I'm coming late to this thread, but wanted to respond anyway because so much of it is resonating with me.

The reality is that I need to attach to someone who can deal with this and not send me back to myself - until I have healed to the extent that I want to get back to myself, which is the aim of therapy (with attachment disorders), and the most natural thing in the world for healthy individuals. But I'm not healthy, I'm not whole.
Yes...this is driving me crazy in therapy.

My T making me a cup of coffee and making the phone calls the other day has left me feeling invaded and afraid. Yes, on one hand it feels comforting and my inner wee girl is skipping with happiness and AWE that 'wow - she might actually CARE' but it is overshadowed by the intense fear of 'what next'. My main challenge in therapy IS the therapeutic relationship - trusting another human being and trying to allow them to 'care' or 'be kind' is the single most traumatic aspect for me in trauma therapy
I understand this dual feeling of overjoy at the comfort and terror of what's next. As soon as I allow myself to open just a little to being cared for, I am terrified of being hurt or abandoned.
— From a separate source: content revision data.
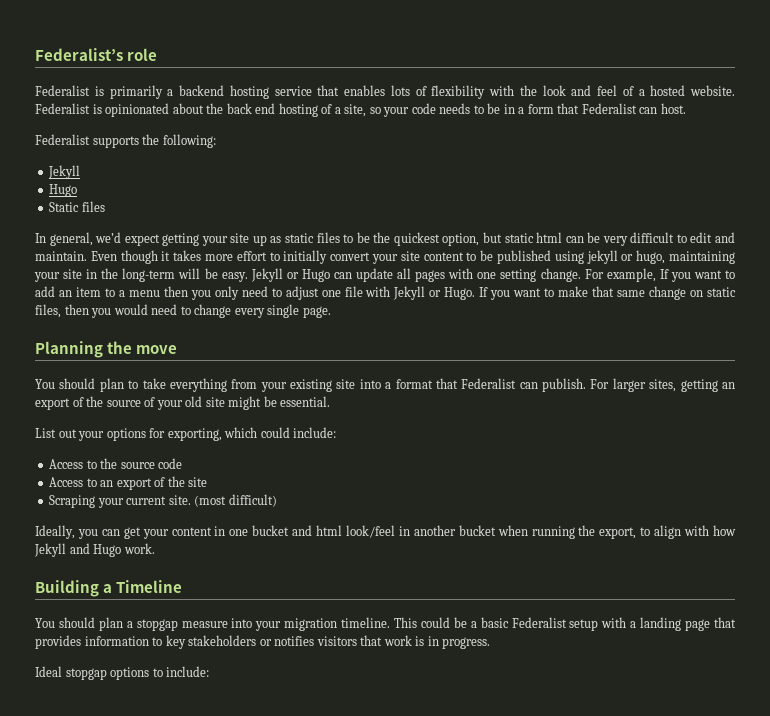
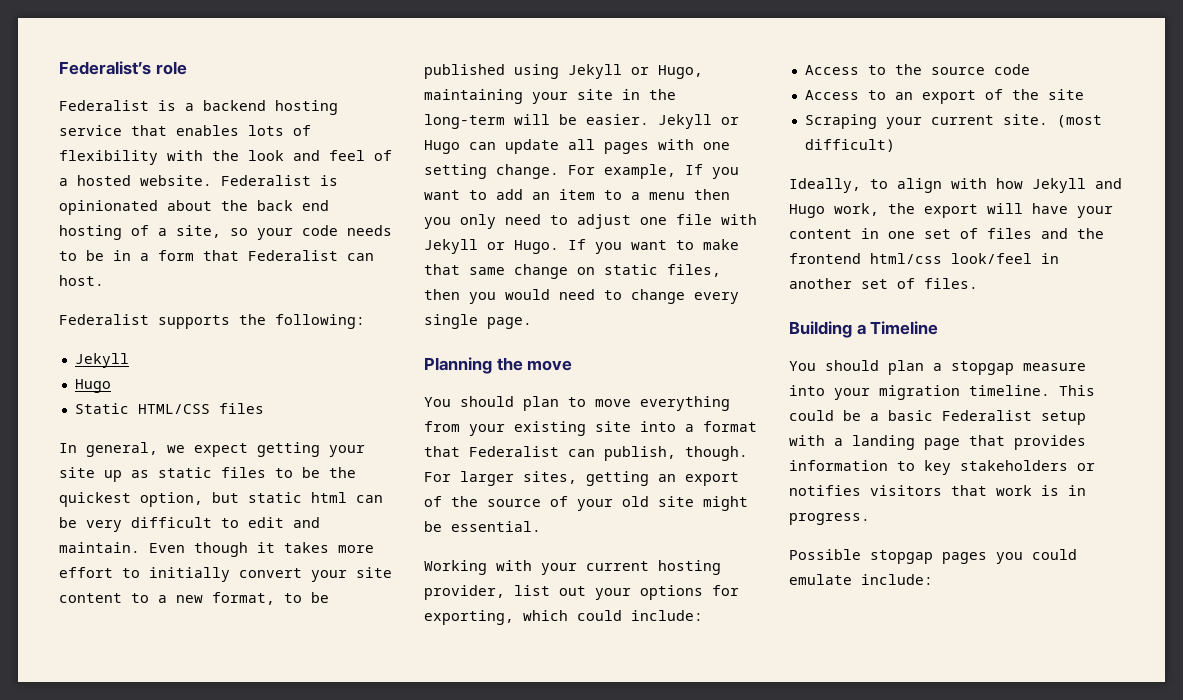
- Federalist is primarily a backend hosting service that enables lots of flexibility with the look and feel of a hosted website.
+ Federalist is a backend hosting service that enables lots of flexibility with the look and feel of a hosted website.
- Static files
+ Static HTML/CSS files
- In general, we’d expect getting your site up as static files to be the quickest option, but static html can be very difficult to edit and maintain.
+ In general, we expect getting your site up as static files to be the quickest option, but static html can be very difficult to edit and maintain.
- Even though it takes more effort to initially convert your site content to be published using jekyll or hugo, maintaining your site in the long-term will be easy.
+ Even though it takes more effort to initially convert your site content to a new format, to be published using Jekyll or Hugo, maintaining your site in the long-term will be easier.
- You should plan to take everything from your existing site into a format that Federalist can publish.
+ You should plan to move everything from your existing site into a format that Federalist can publish, though.
- List out your options for exporting, which could include:
+ Working with your current hosting provider, list out your options for exporting, which could include:
- Ideally, you can get your content in one bucket and html look/feel in another bucket when running the export, to align with how Jekyll and Hugo work.
+ Ideally, to align with how Jekyll and Hugo work, the export will have your content in one set of files and the frontend html/css look/feel in another set of files.
- Ideal stopgap options to include:
+ Possible stopgap pages you could emulate include:

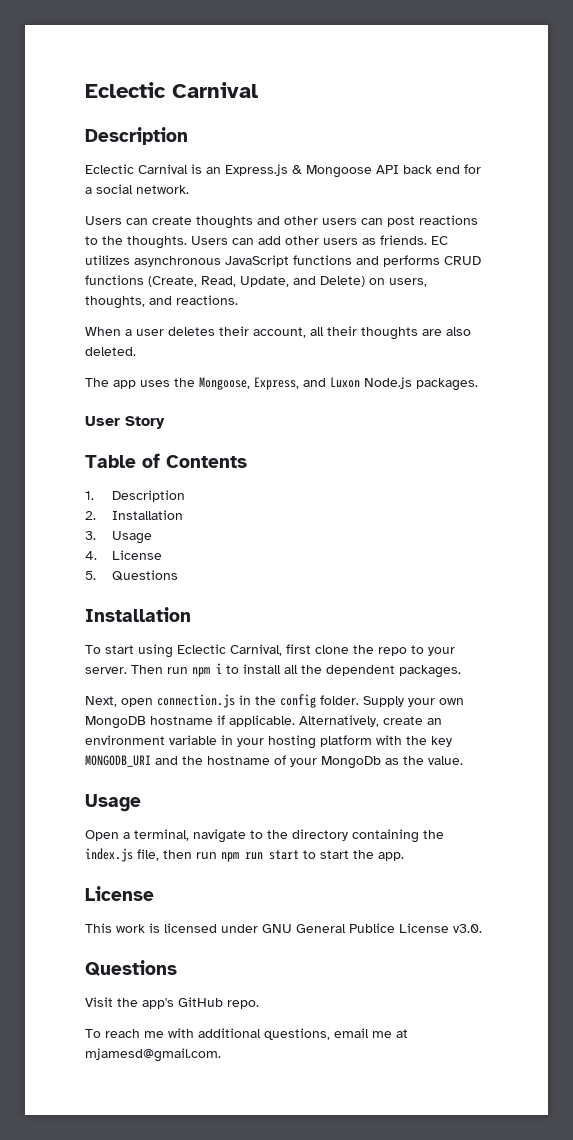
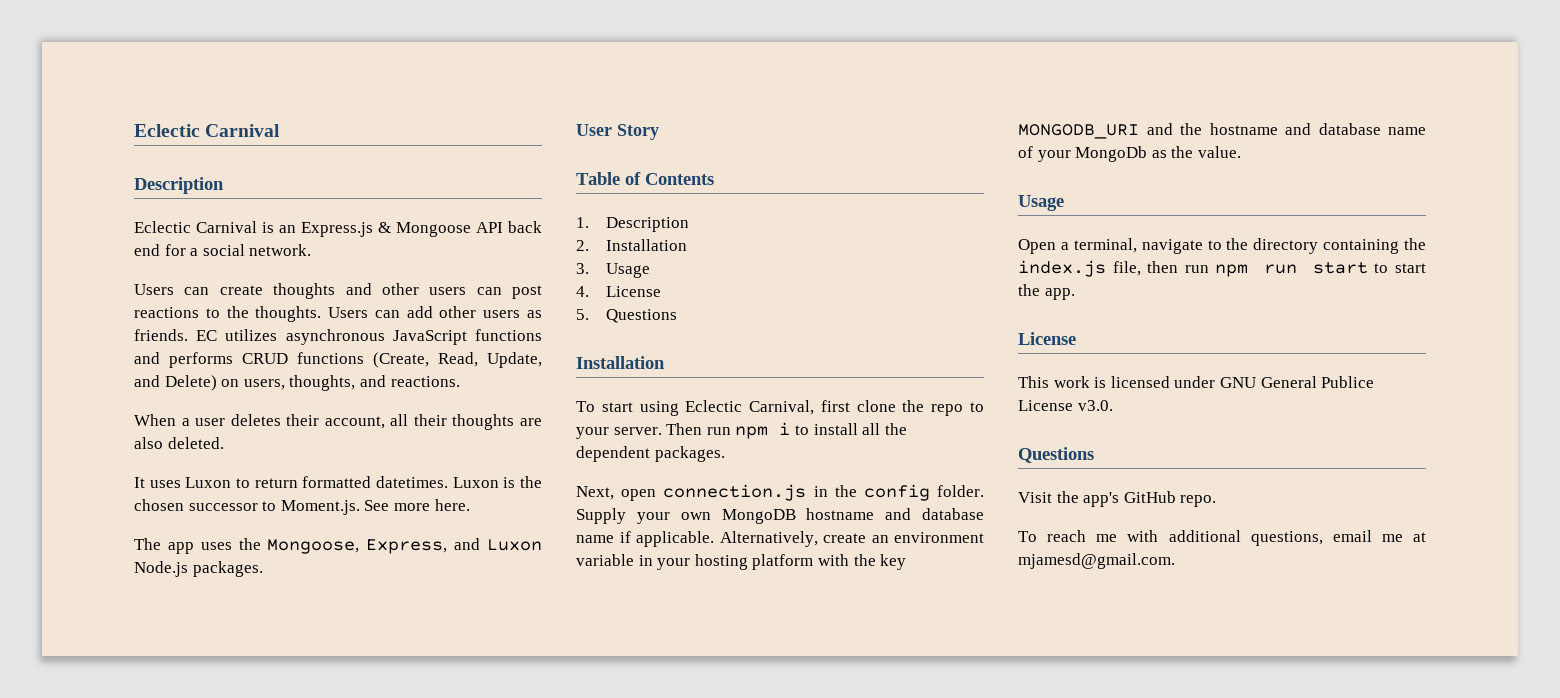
+ It uses Luxon to return formatted datetimes. Luxon is the chosen successor to Moment.js. See more here.
- Supply your own MongoDB hostname if applicable.
+ Supply your own MongoDB hostname and database name if applicable.
- Alternatively, create an environment variable in your hosting platform with the key MONGODB_URI and the hostname of your MongoDb as the value.
+ Alternatively, create an environment variable in your hosting platform with the key MONGODB_URI and the hostname and database name of your MongoDb as the value.

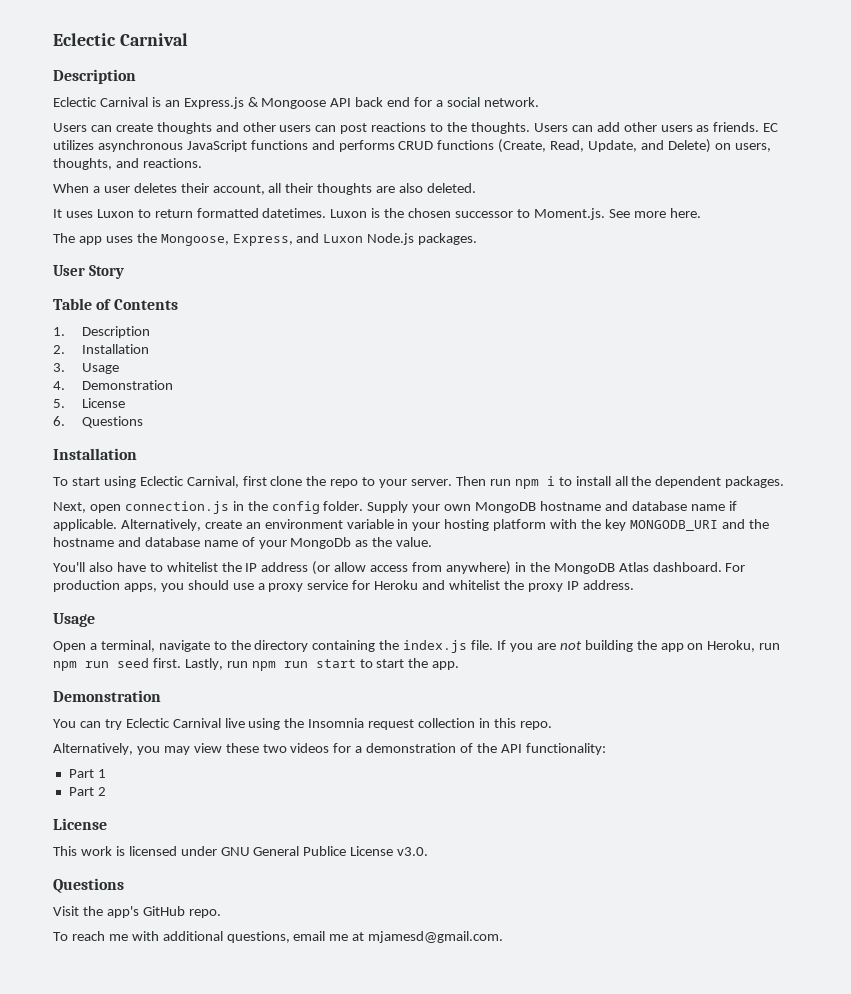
- 4. License
- 5. Questions
+ 4. Demonstration
+ 5. License
+ 6. Questions
+ You'll also have to whitelist the IP address (or allow access from anywhere) in the MongoDB Atlas dashboard. For production apps, you should use a proxy service for Heroku and whitelist the proxy IP address.
- Open a terminal, navigate to the directory containing the index.js file, then run npm run start to start the app.
+ Open a terminal, navigate to the directory containing the index.js file. If you are not building the app on Heroku, run npm run seed first. Lastly, run npm run start to start the app.
+ Demonstration
+ You can try Eclectic Carnival live using the Insomnia request collection in this repo.
+ Alternatively, you may view these two videos for a demonstration of the API functionality:
+ Part 1
+ Part 2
I told her that I felt my life had folded over on itself, and that my present was superimposed on my past and there was only the thinnest 'veil' between the two, so that I was constantly moving back and forth between the two. My guess was and is that this is the OPTIMUM window of opportunity for healing - i.e. the time is now, and your therapist is either going to handle it properly or bungle it, like mine did. And a part of you knows this, and that creates a lot of fear.
Thank you for writing this. This is exactly where I am sometimes, when I'm not locking my young parts back up to try to be functional. All is exploding for me now anyway, so there's not much choice. I'm living the multiple realities.

it feels like I'm living a parallel existence sometimes - it's like it's both the present and the past, at the same time
All you say about the quick back and forths happens to me, especially when I am trying to be a functional adult and shoving the past back down...but it just bursts out in all sorts of disturbing and confusing ways.

@NovemberStar I am so glad you have a great therapist.